Under normal conditions both viruses establish a lifelong, asymptomatic, persistent infection in the kidneys,
and are frequently detected in urine and circulating blood without apparent consequences. While in most cases
JCV and BKV are harmless, they can reactivate in immunosuppressed patients, and then induce serious
diseases. However, the outcome from either infection is very different: BKV infection induces an inflammatory
response and tissue damage in the kidney that results in nephropathy and hemorrhagic cystitis, while JCV
reactivation causes fatal neurodegeneration in the brain, but only a few nephropathy cases. The factors
governing the equilibrium between viral productive infection and persistent infection are unknown, as are the
mechanisms controlling the different cellular responses to similar polyomaviruses.
This application focuses on understanding the basis for cellular responses to JCV in a relevant primary human
cell type, renal proximal tubule epithelial cells (RPTE). In contrast with BKV, whose infection induces extensive
cell death around 5 dpi and the release of about 40 infectious particles/cell, JCV establishes a low-level
infection in RPTE, causing minimal cytopathic effects and persisting for at least 3 weeks without inducing a full
productive infection. Inoculation of RPTE with JCV results in induction of the interferon response, which could
prevent viral expansion.
This research will use human primary cells to identify the factors that influence infection outcomes: productive
or persistent. Activation of the interferon response by JCV infection in RPTE will be assessed using both
molecular and functional approaches to identify components of the pathway that are critical for responding to
the virus and for limiting viral infection.

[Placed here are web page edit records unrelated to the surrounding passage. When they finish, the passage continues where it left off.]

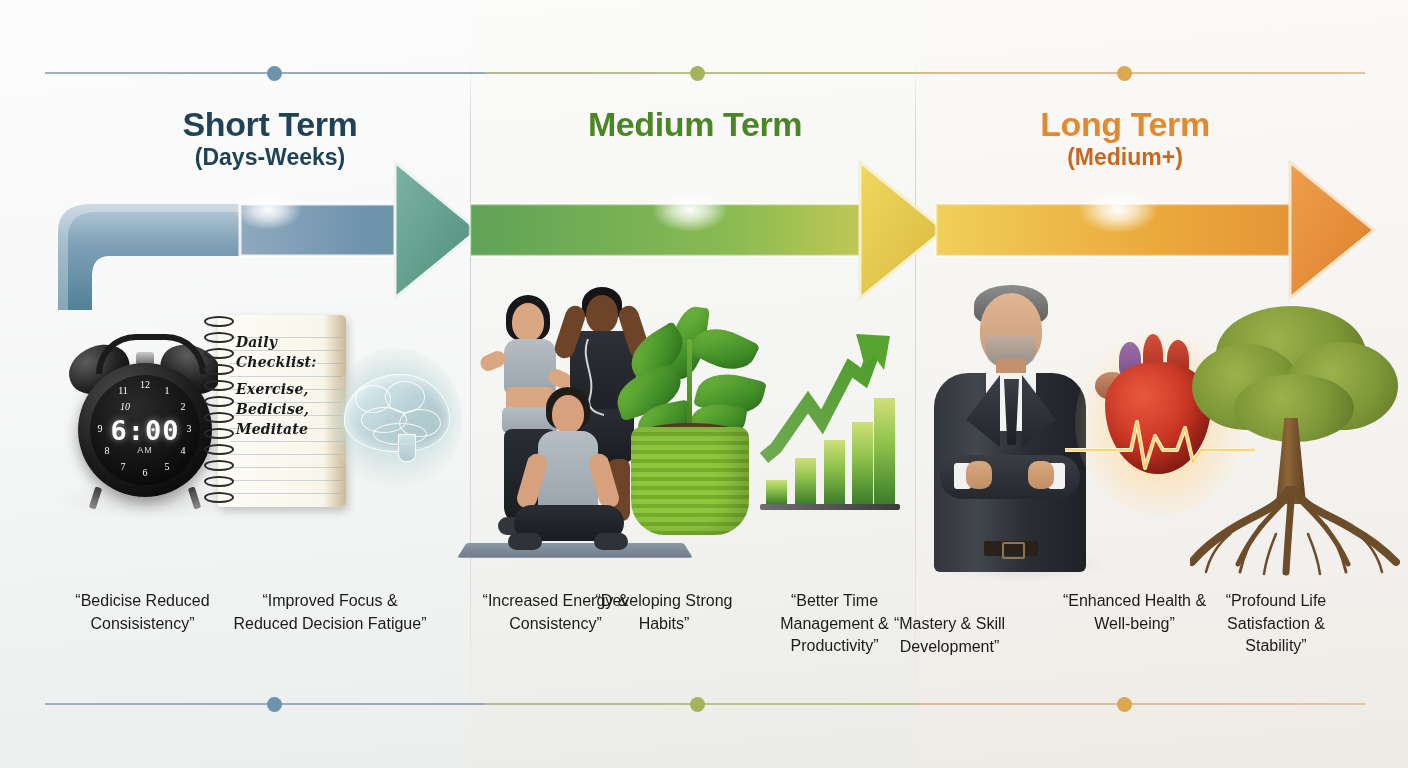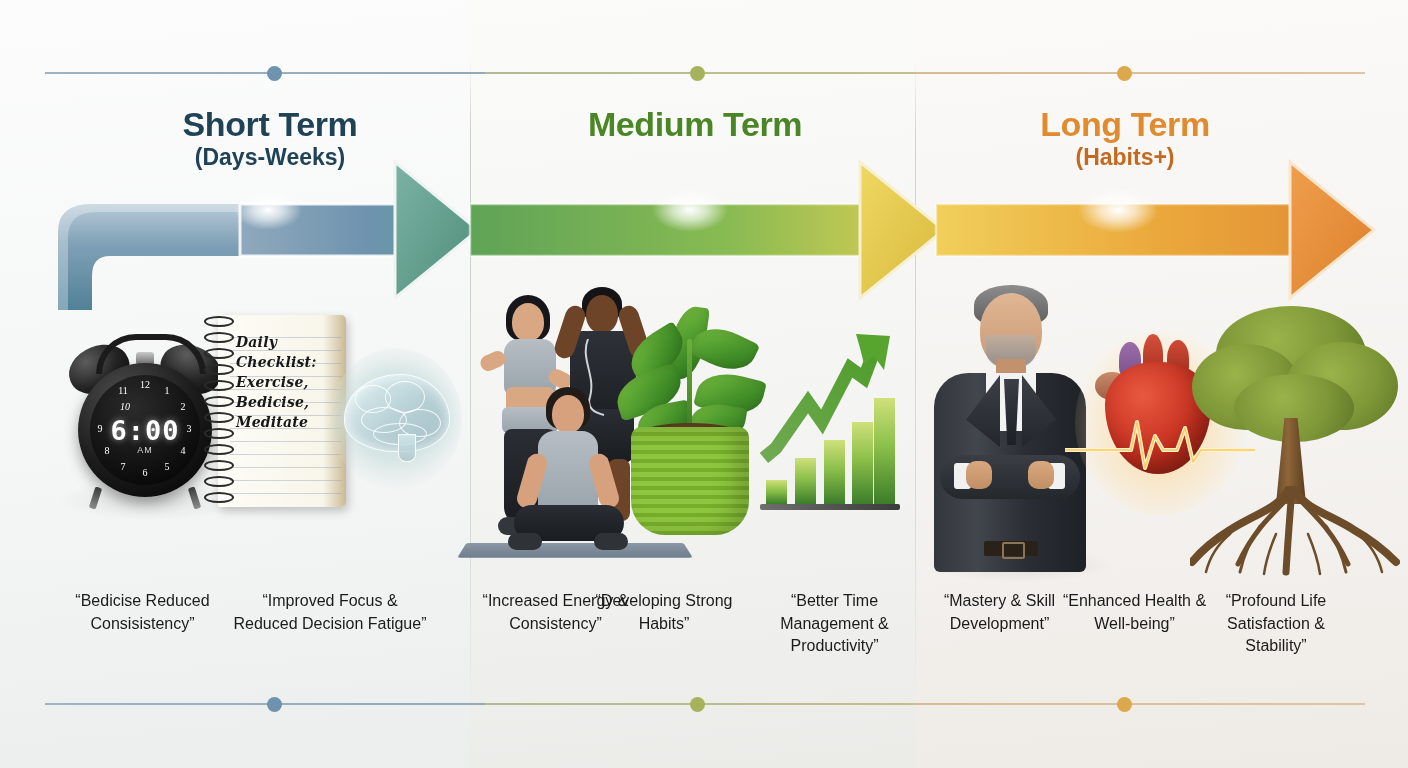"(Habits+)" span.sub { text: Habits+ -> Medium+ }
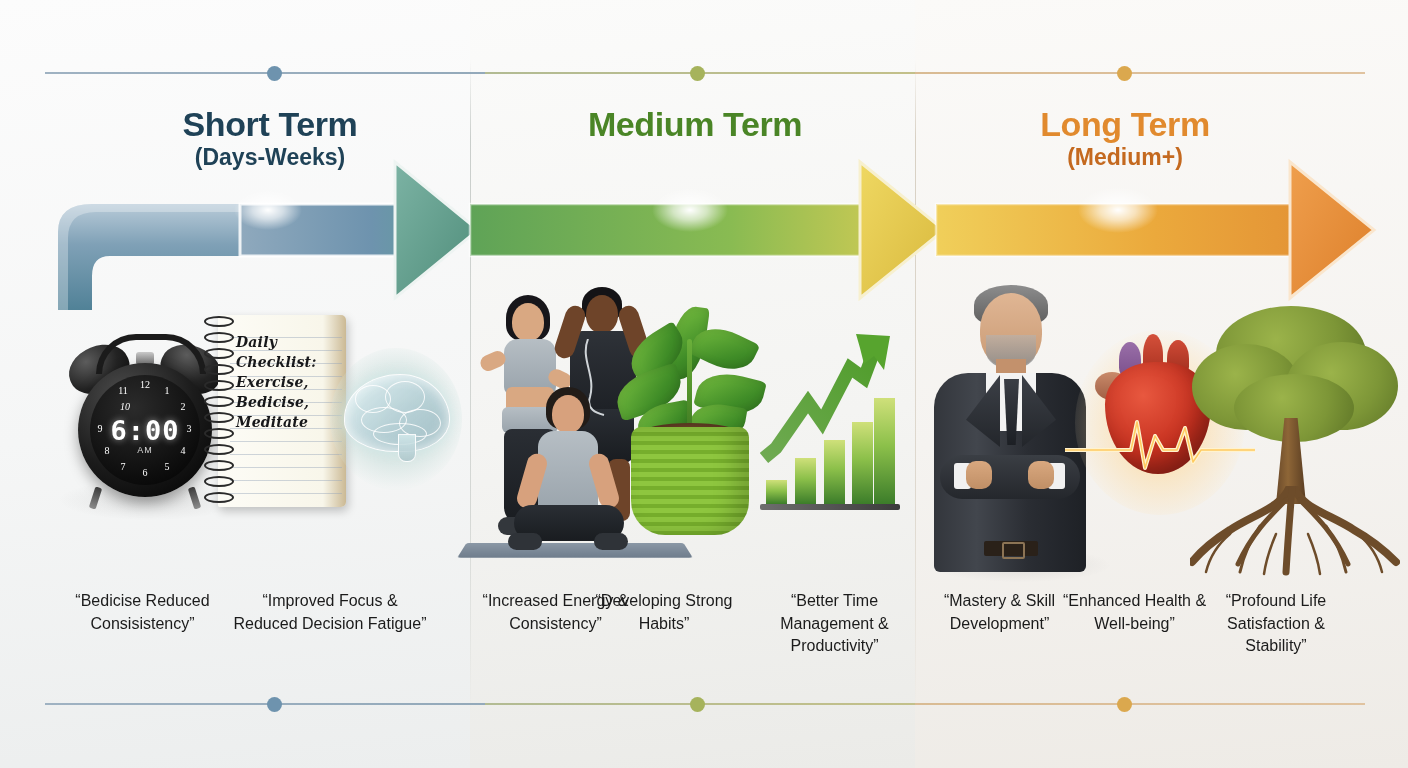"Exercise, Bedicise, Meditate" .notepad .ink .l2 { margin-top: none -> 7px }
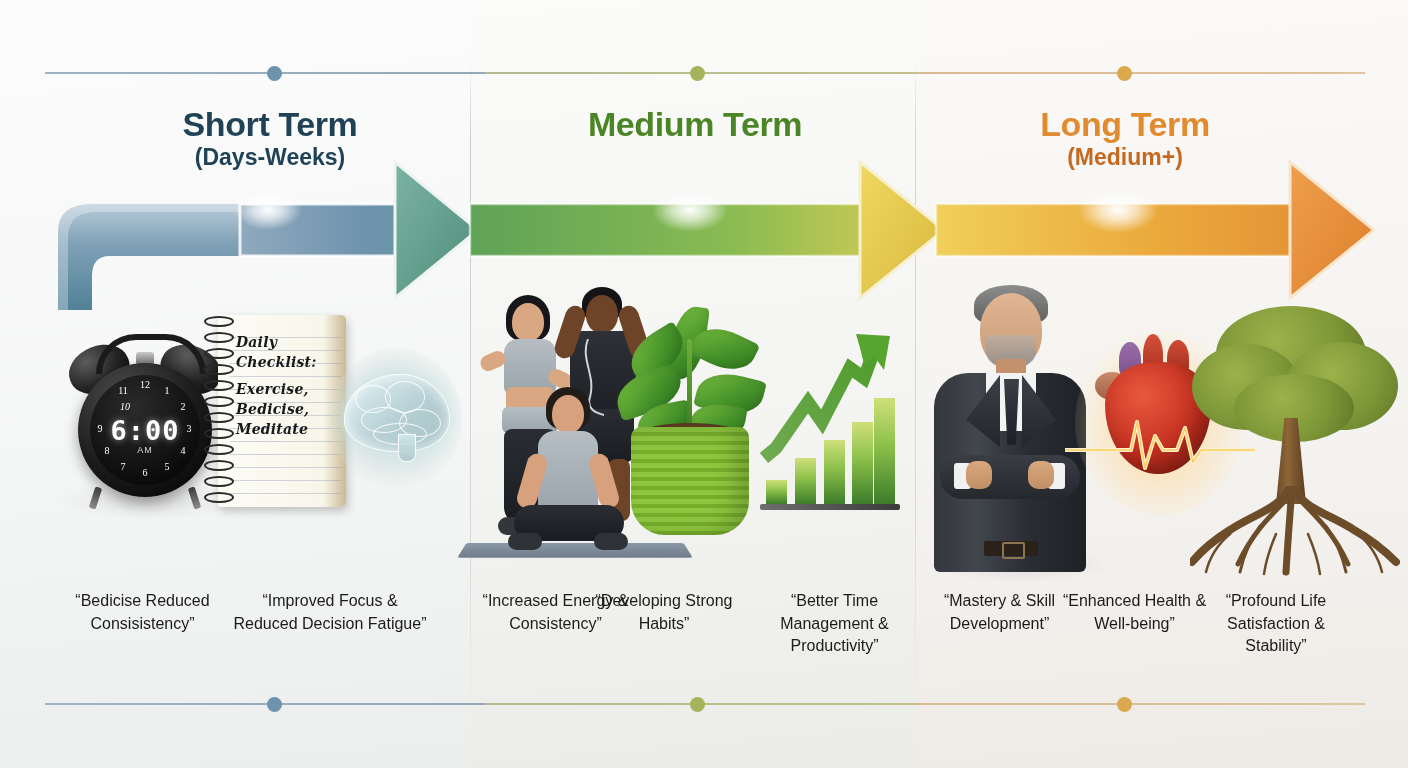"“Mastery & Skill Development”" .cap6 { left: 922px -> 872px; margin-top: none -> 23px }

Then, single cell transcriptomics will be applied to RPTE to assess the
response of cell subpopulations to infection and to identify genes that play a role in restricting JCV replication.
Finally, a comparison between the responses observed upon infection of RPTE with either BKV or JCV will be
used to identify cellular genes that distinguish abortively versus productively infected cells.
This application seeks to understand the unique responses to JCV in a clinically relevant human primary cell
from the kidneys, the mechanisms that drive those responses and how the same cells respond in a different
fashion to infection with BKV. This research will increase our understanding of principles governing cellular
responses to viral infection, and how these responses influence the outcome of infection.

## Key facts

- **NIH application ID:** 10312804
- **Project number:** 5R21AI151612-02
- **Recipient organization:** UNIVERSITY OF PITTSBURGH AT PITTSBURGH
- **Principal Investigator:** JAMES M PIPAS
- **Activity code:** R21 (R01, R21, SBIR, etc.)
- **Funding institute:** NIH
- **Fiscal year:** 2022
- **Award amount:** $196,927
- **Award type:** 5
- **Project period:** 2020-12-07 → 2023-11-30

## Primary source

NIH RePORTER: https://reporter.nih.gov/project-details/10312804

## Citation

> US National Institutes of Health, RePORTER application 10312804, Analysis of cellular factors limiting productive JC virus infections (5R21AI151612-02). Retrieved via AI Analytics 2026-05-21 from https://api.ai-analytics.org/grant/nih/10312804. Licensed CC0.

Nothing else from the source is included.